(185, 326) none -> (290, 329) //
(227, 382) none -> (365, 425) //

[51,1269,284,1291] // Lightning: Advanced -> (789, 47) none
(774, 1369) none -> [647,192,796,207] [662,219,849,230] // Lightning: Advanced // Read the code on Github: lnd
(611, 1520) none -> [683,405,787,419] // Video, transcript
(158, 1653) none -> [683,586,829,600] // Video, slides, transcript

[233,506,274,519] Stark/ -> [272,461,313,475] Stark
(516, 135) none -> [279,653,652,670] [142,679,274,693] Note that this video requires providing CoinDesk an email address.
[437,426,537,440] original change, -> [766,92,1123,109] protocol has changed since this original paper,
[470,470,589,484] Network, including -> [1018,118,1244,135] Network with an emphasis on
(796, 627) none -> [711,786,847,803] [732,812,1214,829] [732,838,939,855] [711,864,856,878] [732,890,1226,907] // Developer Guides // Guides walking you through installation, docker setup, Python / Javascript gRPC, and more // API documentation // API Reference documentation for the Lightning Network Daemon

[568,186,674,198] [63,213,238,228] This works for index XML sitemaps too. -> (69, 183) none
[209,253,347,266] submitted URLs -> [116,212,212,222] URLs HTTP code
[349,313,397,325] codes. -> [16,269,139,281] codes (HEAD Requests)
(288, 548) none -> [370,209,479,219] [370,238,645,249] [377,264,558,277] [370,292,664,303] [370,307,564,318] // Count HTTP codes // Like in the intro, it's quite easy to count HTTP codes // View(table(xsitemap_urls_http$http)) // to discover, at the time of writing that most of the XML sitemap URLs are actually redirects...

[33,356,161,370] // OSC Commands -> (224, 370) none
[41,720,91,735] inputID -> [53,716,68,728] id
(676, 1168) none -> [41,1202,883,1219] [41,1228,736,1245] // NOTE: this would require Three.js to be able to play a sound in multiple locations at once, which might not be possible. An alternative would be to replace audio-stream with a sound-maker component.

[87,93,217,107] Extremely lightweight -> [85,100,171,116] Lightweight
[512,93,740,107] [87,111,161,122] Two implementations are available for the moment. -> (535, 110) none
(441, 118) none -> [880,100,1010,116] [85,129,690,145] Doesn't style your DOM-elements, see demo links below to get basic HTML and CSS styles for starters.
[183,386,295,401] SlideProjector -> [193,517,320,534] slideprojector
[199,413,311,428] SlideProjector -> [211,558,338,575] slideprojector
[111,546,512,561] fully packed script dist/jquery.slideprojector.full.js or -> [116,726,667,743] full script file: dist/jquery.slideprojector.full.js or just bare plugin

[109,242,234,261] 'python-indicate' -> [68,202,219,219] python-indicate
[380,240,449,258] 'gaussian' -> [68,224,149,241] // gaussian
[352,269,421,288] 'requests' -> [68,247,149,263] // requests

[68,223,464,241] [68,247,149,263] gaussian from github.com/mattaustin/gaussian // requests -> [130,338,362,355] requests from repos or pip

===

** TASK GOAL **
Beginning with the line containing "(516, 135) none" and ending with the line containing "[470,470,589,484] Network, including", extract those lines exactly from the listing above, and only those.

** WRITTEN SOLUTION **
(516, 135) none -> [279,653,652,670] [142,679,274,693] Note that this video requires providing CoinDesk an email address.
[437,426,537,440] original change, -> [766,92,1123,109] protocol has changed since this original paper,
[470,470,589,484] Network, including -> [1018,118,1244,135] Network with an emphasis on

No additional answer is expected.